MATERIALS AND METHODS

Cell lines

Rabbit skin (RS) cells were maintained in Eagle minimal essential medium (MEM) with 2 mM L-glutamine, 0.1 mM nonessential amino acids, 1mM sodium pyruvate, 10% fetal bovine serum (Promega Scientific), penicillin (100 U/ml), and streptomycin (100 μg/ml) (Sigma, St. Louis, MO).

Viruses

All viruses were triple plaque purified and passaged only two or three times in rabbit skin (RS) cells prior to use. LAT(+) wild-type (wt.) HSV-1 strain McKrae is the parental virus for the LAT(−) mutant dLAT2903. Both viruses have been previously described (Perng et al, 1994).

Mice

Eight- to 10-week-old female C57BL/6 mice (Jackson Labs) were used in all studies. All animal studies conform to the UC Irvine IACUC guidelines and the guidelines of the US National Institute of Health.

Infection of mice

Ocular infection of mice was performed as described by (Morris et al, 2012a) using 1×106 pfu of either LAT(+) McKrae or LAT(−) dLAT2903 per eye. Briefly, mice were anesthetized and corneas were scarified (i.e., the epithelium was lightly scratched) in a crosshatched pattern of 4 to 5 vertical and 4 to 5 horizontal scratches using a 25-gauge needle. Each mouse received an i.p. injection of 0.5 ml of pooled serum containing HSV-1 neutralizing antibodies with a 50% plaque reduction neutralization titer of approximately 1:128. The serum we used differed from that previously used (Morris et al, 2012a) as we used pooled serum from rabbits latently infected with HSV-1 instead of pooled human serum. In the pilot study (experiment 1 in Fig. 2 below) only the right eyes of mice were infected, consistent with the description of the UV-B mouse model (Morris et al, 2012a). In experiment 2 in Figs. 2 and 3 below and in the experiment shown in Fig. 4 below, both eyes were infected.

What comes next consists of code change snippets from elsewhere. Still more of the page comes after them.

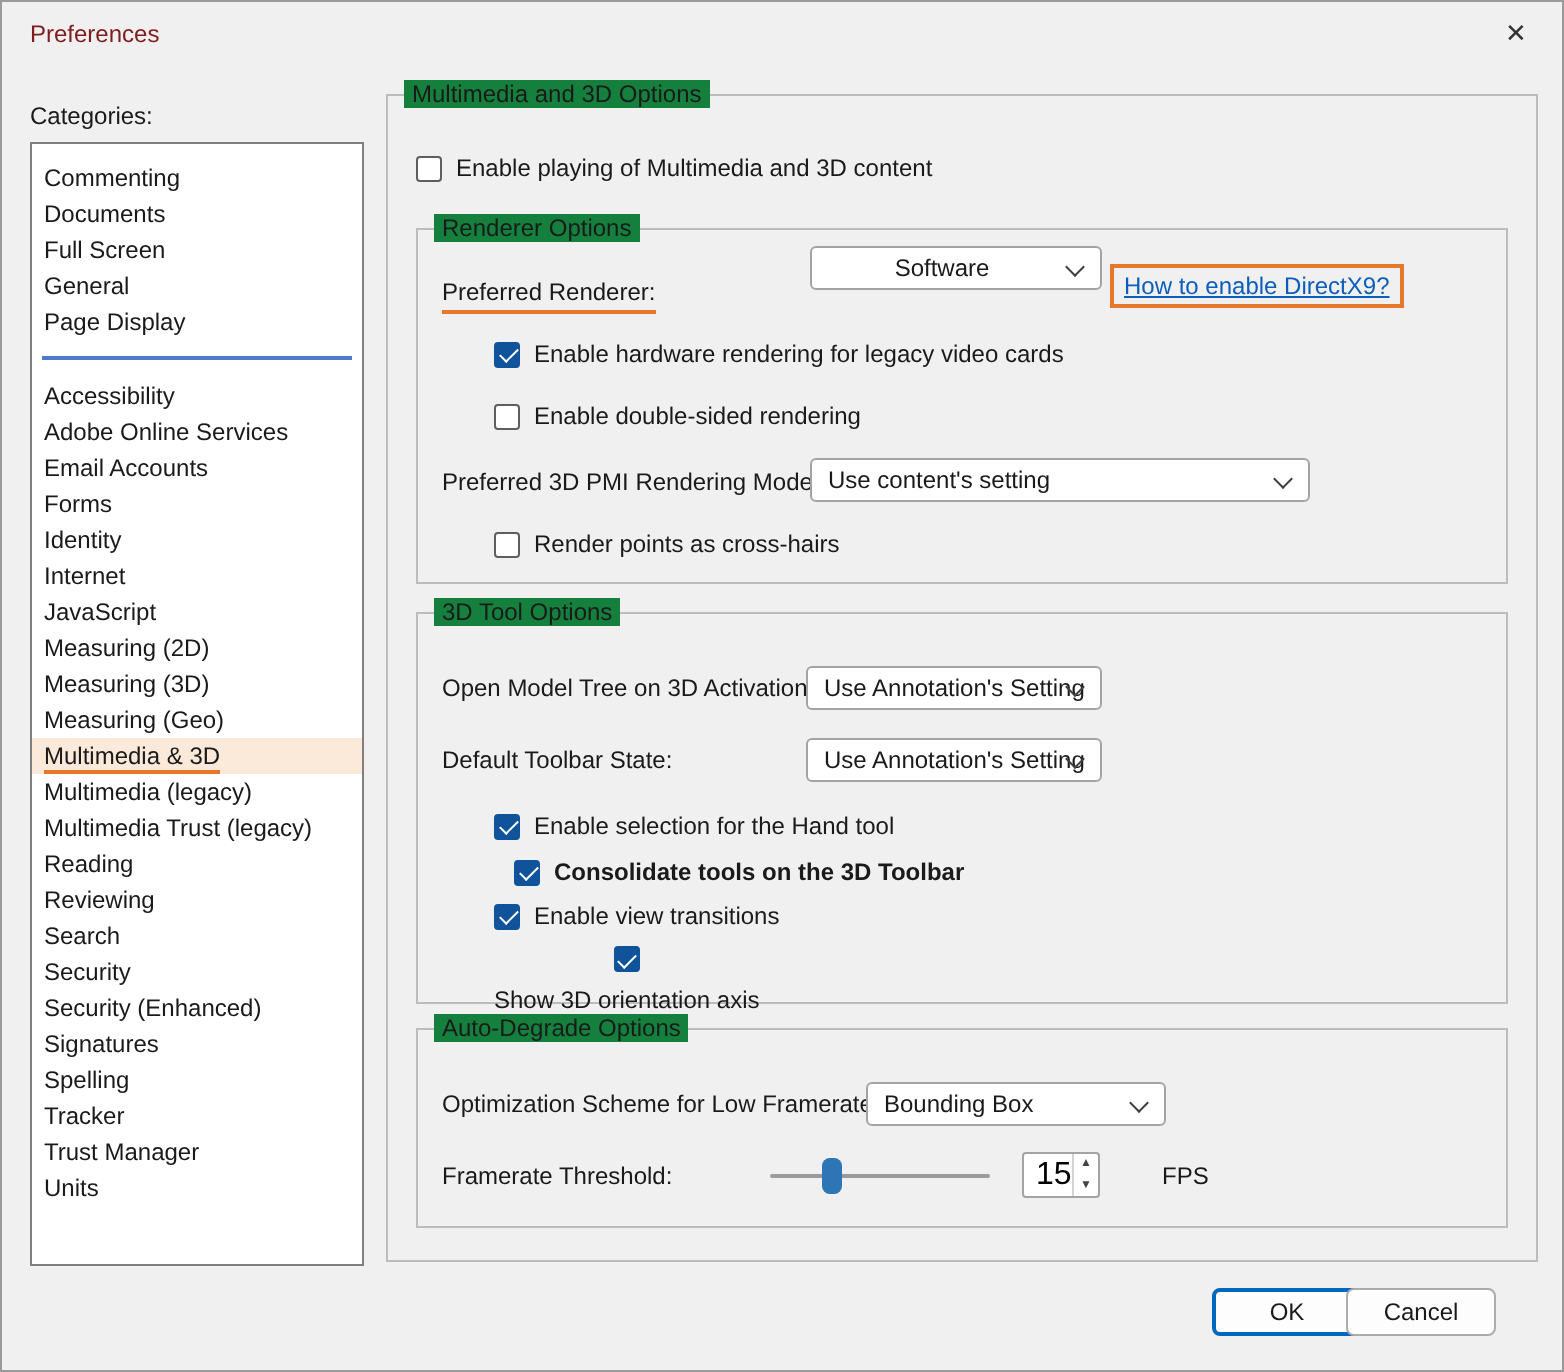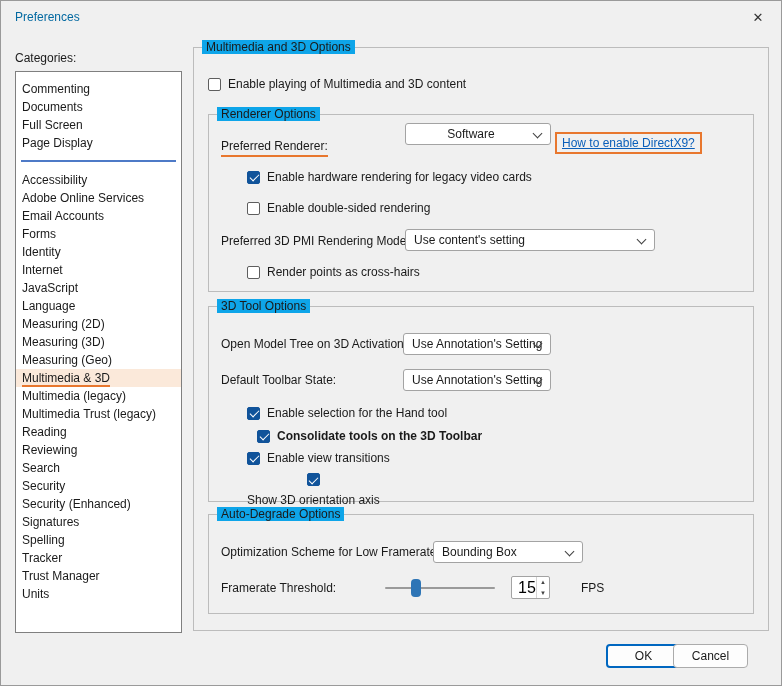"Preferences" .title { color: #0369a1 -> #7f1d1d }
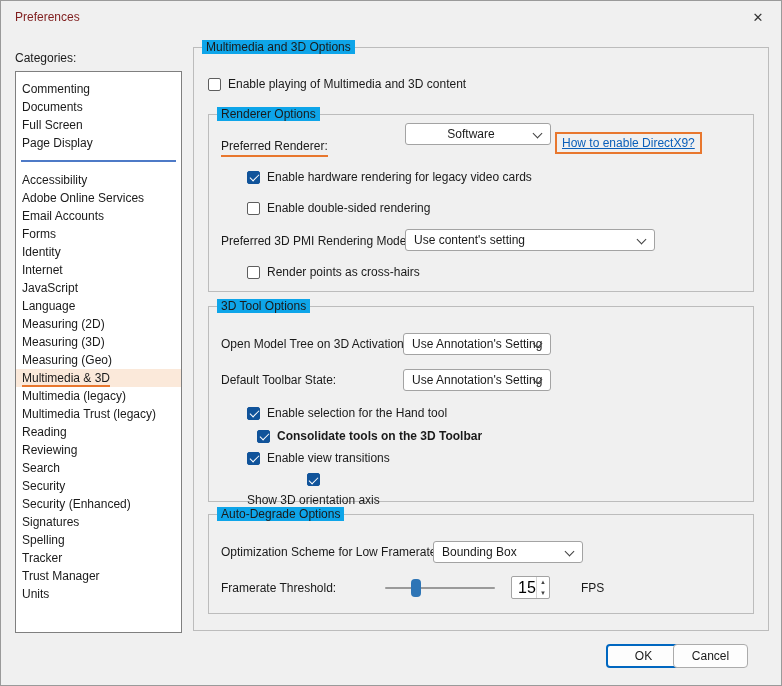"Multimedia and 3D Options" .group-title { background: #0ea5e9 -> #15803d }
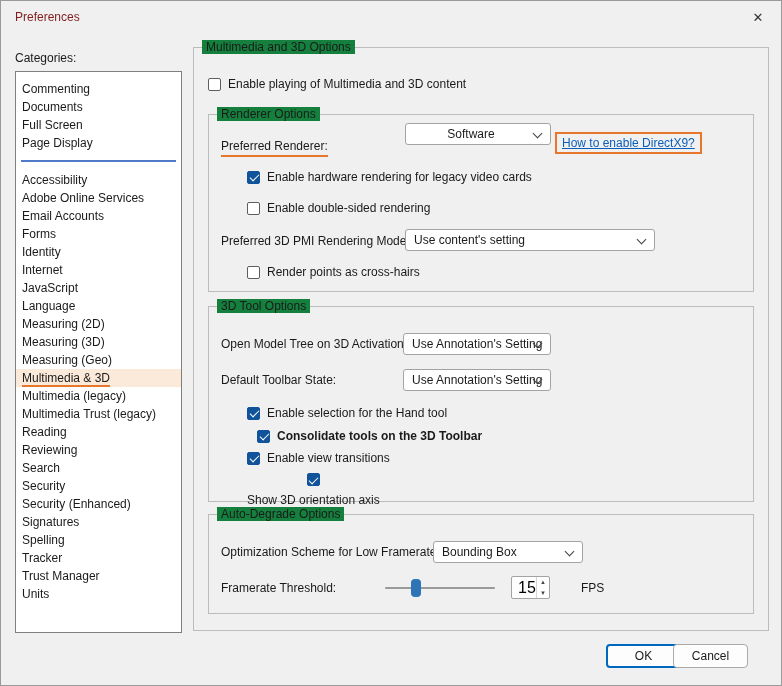"General" div.list-item { html: none -> <div>General</div> }
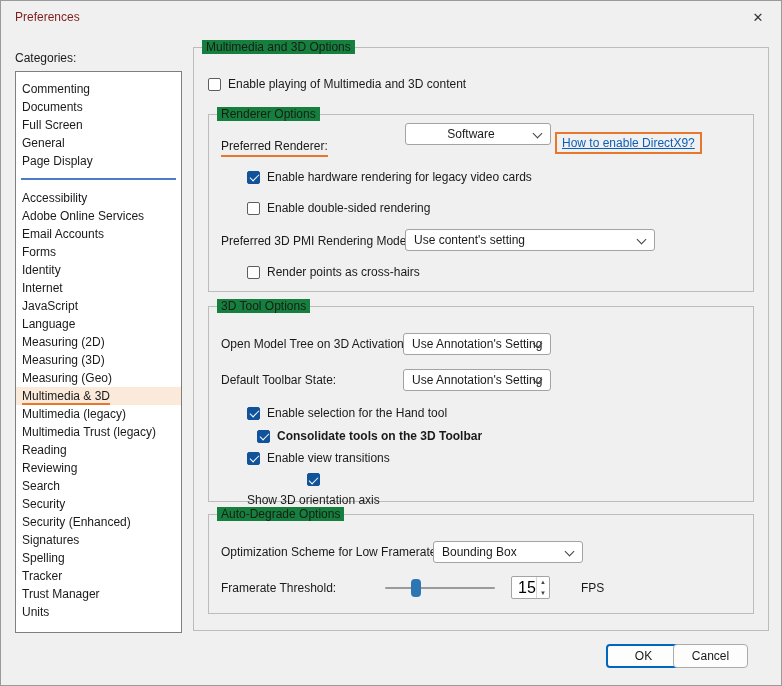"Language" div.list-item { html: <div>Language</div> -> none }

Figure 2. UV-B induced reactivation of virus from mice latently infected with HSV-1 strain McKrae.

Figure 2

Mice were infected and ~30 days later when latency was well established, virus was induced by UV-B irradiation of eyes as described in Materials & Methods and (Morris et al, 2012a). Panel A: The cumulative percent of eyes that shed UV-B induced reactivated virus within one week of UV-B irradiation. Panel B: The cumulative percent of virus positive cultures (daily eye swabs plated on indicator cells). Expt. 1: Results of the right eyes of 9 mice. Expt. 2: Results of both eyes from 10 mice (20 eyes).

Figure 3. Recurrent eye disease following UV-B irradiation.

Figure 3

The eyes from the experiment 1 shown in figure 2 were monitored for eye disease (clouding on a scale of 0 to 4 (Morris et al, 2012a)) on days 10, 17, and 31 post UV-B irradiation. Groups: wt McKrae, 15 eyes; Control, naïve age matched mice receiving the same UV-B irradiation treatment, 20 eyes. “**” Indicates highly significant differences on that day with a P value <0.001 as determined by a two sided Fisher exact test.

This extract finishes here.